Bob Harris shakes hands with Scott Beardsley.

Former dean Bob Harris shakes hands with current dean Scott Beardsley at a retirement celebration at Darden.

Stewart Sheppard Professor Robert “Bob” Harris joined Darden in 1988 and has served as a teacher, researcher and leader ever since, including serving as Darden’s dean from 2001 to 2005 and taking on the role of vice president of a Fortune 100 company while remaining on the faculty. Before Darden, Harris was on the faculties of the University of North Carolina’s Kenan-Flagler School and the University of Pennsylvania’s Wharton School. “Fortunately, I had the chance to come to Darden,” he said. “As a bonus I found great colleagues and a wonderful place to live.”

In addition to teaching thousands of students about corporate finance, private equity, financial markets, and mergers and acquisitions, he made decisions as dean that “fundamentally changed the School,” said current dean Scott Beardsley at this year’s State of the School address. Harris helped launch the Partnership for Leaders in Education joint program with the UVA School of Education and Human Development, a nationally successful program that elevates the quality of education and life outcomes for students across the United States. He launched the Executive MBA format, which together with the Part-Time MBA format serves more than 500 students at Darden’s DC Metro Grounds in Rosslyn, Virginia. Significantly, he established the School’s financial self-sufficiency model which has allowed the School the flexibility to grow to new heights. “His wisdom has stood the test of time,” said Beardsley.

Harris has been widely published in leading academic and practitioner journals, authored financial textbooks and business cases, and been an active consultant to corporations and government agencies.

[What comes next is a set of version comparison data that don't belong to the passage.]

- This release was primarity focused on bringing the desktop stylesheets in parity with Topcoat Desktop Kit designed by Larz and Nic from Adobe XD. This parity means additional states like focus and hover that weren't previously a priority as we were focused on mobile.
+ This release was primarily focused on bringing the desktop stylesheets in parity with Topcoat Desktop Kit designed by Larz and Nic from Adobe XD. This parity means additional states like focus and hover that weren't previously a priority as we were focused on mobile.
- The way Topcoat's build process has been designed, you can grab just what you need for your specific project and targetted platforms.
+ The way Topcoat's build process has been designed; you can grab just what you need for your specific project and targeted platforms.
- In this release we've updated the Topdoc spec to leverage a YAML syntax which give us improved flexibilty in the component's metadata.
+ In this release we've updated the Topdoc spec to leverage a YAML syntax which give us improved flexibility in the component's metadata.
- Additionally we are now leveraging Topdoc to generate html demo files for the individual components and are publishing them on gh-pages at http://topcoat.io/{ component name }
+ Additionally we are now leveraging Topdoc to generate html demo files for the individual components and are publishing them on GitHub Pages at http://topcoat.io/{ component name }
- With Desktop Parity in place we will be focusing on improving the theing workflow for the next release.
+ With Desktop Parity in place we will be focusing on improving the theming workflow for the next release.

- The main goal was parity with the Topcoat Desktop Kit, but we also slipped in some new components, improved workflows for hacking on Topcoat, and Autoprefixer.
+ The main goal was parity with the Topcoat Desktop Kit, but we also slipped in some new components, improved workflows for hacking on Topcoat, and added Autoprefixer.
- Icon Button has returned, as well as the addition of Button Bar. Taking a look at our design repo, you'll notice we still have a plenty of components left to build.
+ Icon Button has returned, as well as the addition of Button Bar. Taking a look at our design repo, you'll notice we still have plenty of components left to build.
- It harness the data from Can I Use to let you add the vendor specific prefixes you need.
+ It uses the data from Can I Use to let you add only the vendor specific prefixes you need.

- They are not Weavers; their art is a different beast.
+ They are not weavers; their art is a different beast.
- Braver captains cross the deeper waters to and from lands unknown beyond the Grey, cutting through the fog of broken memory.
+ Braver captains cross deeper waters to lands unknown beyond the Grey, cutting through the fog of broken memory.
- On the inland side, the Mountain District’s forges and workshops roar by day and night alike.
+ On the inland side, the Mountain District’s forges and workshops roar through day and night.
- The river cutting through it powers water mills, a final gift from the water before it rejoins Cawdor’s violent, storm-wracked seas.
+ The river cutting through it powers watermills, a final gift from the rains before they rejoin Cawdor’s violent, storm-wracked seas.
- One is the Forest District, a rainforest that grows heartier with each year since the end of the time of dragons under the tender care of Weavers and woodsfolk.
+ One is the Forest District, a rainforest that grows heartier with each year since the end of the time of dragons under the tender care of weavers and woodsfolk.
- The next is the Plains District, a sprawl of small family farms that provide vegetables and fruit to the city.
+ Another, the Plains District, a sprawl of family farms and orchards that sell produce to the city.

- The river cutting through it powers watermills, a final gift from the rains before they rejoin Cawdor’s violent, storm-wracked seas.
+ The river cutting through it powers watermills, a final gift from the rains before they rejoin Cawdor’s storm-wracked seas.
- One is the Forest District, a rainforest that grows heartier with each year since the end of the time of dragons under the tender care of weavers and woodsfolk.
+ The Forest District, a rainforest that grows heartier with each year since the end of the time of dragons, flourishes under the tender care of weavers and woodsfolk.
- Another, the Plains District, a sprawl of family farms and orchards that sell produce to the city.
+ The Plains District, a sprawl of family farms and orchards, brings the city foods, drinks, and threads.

But his work in the classroom stands out as his proudest accomplishment. “It is a delight when you see someone learn something—especially for the first time. Being able to contribute to the school in various ways – teaching, working with executives, doing administrative work, conducting research – is special,” he said. “Those activities gave me the chance to meet and work with so many talented and often fun people. I cherish those memories.”

Robert Carraway

Robert Carraway stands at a podium to speak.

Professor Robert Carraway says a few words at his retirement celebration at Darden.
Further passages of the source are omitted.